Each line of the data below that contains "viewBox" must be copied.

*** Opening of Input ***

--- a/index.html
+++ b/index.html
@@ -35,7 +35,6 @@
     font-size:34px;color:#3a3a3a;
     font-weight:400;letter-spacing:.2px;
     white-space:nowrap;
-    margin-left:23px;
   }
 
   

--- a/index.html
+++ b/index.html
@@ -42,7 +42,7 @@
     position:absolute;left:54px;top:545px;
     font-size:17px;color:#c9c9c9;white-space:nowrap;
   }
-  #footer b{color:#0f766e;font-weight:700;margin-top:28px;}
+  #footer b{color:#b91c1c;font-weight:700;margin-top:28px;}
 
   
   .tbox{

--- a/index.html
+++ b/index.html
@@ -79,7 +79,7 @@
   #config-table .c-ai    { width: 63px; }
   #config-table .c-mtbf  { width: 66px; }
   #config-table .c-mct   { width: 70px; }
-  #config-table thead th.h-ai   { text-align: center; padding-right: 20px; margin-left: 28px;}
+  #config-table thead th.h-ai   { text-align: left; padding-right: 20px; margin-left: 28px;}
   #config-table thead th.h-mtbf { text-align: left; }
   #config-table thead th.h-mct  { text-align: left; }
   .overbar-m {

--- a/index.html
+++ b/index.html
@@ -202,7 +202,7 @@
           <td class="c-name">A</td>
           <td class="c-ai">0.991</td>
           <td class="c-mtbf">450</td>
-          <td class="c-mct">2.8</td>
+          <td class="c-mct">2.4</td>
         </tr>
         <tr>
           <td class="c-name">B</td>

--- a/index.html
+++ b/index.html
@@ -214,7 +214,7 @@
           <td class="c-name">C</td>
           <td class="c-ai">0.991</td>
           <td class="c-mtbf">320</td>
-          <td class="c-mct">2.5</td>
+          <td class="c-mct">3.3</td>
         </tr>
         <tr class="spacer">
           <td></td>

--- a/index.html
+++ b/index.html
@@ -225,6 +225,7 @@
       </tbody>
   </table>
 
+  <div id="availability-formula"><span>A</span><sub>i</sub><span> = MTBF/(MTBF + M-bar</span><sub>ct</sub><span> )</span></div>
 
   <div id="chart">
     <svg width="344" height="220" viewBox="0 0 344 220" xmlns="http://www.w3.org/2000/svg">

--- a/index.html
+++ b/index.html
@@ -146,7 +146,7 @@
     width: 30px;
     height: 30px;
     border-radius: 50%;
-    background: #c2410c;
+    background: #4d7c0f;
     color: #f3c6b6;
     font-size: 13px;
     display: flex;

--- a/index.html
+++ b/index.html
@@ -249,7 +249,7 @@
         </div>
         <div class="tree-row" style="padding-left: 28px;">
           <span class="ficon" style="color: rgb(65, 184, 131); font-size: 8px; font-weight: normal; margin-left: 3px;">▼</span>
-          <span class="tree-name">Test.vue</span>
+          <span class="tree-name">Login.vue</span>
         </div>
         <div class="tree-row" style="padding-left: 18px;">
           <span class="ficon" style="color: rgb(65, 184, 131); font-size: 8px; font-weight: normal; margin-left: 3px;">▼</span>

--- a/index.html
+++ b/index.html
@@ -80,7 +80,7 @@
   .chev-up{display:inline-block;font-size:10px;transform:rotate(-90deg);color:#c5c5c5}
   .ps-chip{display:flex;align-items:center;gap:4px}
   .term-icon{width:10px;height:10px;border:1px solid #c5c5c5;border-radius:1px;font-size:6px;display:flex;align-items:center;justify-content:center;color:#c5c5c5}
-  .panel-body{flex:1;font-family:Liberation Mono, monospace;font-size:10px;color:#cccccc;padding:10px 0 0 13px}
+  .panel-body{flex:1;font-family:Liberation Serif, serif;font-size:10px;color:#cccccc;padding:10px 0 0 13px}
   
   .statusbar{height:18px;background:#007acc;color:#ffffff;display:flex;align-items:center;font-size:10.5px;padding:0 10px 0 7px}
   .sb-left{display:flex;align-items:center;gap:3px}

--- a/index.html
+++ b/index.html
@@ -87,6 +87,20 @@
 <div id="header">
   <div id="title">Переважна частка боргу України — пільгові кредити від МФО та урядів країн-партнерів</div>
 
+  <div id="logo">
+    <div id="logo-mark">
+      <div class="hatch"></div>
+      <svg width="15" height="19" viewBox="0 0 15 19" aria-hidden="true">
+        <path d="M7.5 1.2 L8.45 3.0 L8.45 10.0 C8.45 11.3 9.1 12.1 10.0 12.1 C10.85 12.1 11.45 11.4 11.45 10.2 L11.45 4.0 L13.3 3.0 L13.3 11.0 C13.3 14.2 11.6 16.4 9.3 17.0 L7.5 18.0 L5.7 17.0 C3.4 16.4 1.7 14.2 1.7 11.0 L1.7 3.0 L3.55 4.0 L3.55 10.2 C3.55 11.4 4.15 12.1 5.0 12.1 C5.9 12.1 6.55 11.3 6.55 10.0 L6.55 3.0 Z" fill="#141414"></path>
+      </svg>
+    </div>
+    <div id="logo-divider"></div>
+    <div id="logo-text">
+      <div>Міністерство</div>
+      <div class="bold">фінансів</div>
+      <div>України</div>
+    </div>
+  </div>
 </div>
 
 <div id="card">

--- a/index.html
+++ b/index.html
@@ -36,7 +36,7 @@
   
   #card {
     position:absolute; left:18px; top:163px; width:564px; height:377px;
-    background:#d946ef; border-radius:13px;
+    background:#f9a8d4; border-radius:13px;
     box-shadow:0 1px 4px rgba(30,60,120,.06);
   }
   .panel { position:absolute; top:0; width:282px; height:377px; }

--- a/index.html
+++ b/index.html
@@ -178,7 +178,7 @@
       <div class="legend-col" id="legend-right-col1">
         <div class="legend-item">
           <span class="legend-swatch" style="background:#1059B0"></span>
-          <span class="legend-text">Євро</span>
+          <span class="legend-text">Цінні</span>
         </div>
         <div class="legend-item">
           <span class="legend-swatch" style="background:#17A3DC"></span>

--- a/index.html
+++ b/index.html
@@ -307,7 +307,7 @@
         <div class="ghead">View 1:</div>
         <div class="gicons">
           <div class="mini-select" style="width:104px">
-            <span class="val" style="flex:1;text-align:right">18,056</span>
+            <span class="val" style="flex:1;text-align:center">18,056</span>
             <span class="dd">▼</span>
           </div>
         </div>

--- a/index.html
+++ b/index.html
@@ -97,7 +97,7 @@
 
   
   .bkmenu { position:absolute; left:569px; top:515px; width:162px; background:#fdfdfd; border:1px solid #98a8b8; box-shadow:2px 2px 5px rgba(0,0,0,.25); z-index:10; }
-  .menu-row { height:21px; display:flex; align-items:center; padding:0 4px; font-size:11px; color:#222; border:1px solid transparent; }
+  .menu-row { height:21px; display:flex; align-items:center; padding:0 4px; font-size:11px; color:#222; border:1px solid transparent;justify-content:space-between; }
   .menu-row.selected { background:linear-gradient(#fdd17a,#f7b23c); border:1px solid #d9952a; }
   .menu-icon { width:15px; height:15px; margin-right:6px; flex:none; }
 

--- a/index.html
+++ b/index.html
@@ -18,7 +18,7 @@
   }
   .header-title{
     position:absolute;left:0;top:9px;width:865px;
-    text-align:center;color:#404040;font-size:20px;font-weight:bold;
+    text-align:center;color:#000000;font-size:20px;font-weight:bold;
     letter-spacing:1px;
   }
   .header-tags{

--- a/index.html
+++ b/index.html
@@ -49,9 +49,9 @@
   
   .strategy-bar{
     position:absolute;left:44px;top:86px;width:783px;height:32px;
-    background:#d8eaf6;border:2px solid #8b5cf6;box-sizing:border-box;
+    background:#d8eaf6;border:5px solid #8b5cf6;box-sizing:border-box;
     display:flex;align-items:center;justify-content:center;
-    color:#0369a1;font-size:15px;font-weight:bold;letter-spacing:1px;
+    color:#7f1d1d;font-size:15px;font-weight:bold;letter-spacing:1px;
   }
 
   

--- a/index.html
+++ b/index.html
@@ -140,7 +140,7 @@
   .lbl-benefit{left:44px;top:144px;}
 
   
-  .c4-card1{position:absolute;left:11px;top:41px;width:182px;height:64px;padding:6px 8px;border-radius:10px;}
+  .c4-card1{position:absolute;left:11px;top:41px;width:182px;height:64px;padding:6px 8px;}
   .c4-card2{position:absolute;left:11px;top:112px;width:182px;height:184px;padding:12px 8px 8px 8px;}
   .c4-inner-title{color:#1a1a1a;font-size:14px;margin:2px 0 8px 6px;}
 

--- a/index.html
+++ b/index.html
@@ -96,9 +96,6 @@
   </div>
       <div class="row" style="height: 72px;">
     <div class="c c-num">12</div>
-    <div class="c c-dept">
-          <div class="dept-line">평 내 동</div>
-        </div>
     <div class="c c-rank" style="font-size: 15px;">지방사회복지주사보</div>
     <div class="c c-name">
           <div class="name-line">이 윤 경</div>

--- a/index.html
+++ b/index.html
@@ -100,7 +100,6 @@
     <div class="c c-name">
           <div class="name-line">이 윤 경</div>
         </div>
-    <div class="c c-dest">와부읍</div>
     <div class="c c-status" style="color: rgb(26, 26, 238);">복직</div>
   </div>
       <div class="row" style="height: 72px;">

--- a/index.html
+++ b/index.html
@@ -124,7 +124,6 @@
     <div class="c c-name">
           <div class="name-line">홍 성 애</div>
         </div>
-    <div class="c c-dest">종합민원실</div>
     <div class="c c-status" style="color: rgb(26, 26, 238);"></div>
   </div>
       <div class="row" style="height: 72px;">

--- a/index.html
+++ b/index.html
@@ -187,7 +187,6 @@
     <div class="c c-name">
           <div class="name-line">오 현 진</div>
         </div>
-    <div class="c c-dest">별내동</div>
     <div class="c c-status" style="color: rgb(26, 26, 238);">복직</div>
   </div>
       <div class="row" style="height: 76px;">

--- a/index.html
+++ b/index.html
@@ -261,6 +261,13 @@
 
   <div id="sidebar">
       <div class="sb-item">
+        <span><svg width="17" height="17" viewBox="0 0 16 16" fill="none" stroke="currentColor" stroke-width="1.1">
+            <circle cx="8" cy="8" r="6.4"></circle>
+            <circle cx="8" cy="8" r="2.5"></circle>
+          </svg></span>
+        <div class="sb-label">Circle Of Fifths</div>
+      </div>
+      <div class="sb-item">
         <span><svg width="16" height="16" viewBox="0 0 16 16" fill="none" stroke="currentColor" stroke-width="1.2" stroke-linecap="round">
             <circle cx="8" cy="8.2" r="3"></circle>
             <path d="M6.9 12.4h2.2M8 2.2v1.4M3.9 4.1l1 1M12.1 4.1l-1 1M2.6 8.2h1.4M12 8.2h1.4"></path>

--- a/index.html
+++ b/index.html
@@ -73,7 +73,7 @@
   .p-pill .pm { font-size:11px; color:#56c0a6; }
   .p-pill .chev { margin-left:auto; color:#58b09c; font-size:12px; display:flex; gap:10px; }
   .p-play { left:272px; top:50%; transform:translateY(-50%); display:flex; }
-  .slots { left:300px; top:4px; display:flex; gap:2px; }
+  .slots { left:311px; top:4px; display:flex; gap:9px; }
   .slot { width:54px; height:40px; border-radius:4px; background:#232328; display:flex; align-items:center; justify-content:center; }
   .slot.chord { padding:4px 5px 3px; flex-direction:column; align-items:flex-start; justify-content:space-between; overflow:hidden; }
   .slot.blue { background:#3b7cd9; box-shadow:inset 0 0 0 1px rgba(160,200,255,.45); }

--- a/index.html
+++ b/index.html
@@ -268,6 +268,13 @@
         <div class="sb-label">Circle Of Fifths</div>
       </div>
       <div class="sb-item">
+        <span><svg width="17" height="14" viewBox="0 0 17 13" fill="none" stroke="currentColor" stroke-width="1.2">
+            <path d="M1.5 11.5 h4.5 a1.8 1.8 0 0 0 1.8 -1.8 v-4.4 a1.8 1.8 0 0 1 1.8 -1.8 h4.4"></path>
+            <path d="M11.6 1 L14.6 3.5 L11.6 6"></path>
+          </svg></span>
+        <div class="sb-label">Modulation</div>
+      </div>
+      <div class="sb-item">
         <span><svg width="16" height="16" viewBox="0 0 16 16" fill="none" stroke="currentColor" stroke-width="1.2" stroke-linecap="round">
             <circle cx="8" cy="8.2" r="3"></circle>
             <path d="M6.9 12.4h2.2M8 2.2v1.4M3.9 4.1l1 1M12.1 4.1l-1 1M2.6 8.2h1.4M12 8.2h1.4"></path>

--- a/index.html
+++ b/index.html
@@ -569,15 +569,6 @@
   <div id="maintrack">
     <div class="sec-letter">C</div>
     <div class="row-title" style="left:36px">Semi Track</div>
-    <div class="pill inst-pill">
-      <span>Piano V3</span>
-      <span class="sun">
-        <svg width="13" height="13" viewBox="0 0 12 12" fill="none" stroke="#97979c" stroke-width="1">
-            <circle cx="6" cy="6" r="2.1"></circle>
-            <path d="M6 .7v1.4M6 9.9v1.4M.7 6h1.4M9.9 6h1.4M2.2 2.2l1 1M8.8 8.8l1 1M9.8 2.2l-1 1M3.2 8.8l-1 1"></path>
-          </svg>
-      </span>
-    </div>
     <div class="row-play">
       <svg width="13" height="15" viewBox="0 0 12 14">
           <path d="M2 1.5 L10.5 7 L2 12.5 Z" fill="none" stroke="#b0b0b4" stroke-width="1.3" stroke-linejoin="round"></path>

*** Close of Input ***

* Answer
     <svg width="344" height="220" viewBox="0 0 344 220" xmlns="http://www.w3.org/2000/svg">
+      <svg width="15" height="19" viewBox="0 0 15 19" aria-hidden="true">
+        <span><svg width="17" height="17" viewBox="0 0 16 16" fill="none" stroke="currentColor" stroke-width="1.1">
         <span><svg width="16" height="16" viewBox="0 0 16 16" fill="none" stroke="currentColor" stroke-width="1.2" stroke-linecap="round">
+        <span><svg width="17" height="14" viewBox="0 0 17 13" fill="none" stroke="currentColor" stroke-width="1.2">
         <span><svg width="16" height="16" viewBox="0 0 16 16" fill="none" stroke="currentColor" stroke-width="1.2" stroke-linecap="round">
-        <svg width="13" height="13" viewBox="0 0 12 12" fill="none" stroke="#97979c" stroke-width="1">
       <svg width="13" height="15" viewBox="0 0 12 14">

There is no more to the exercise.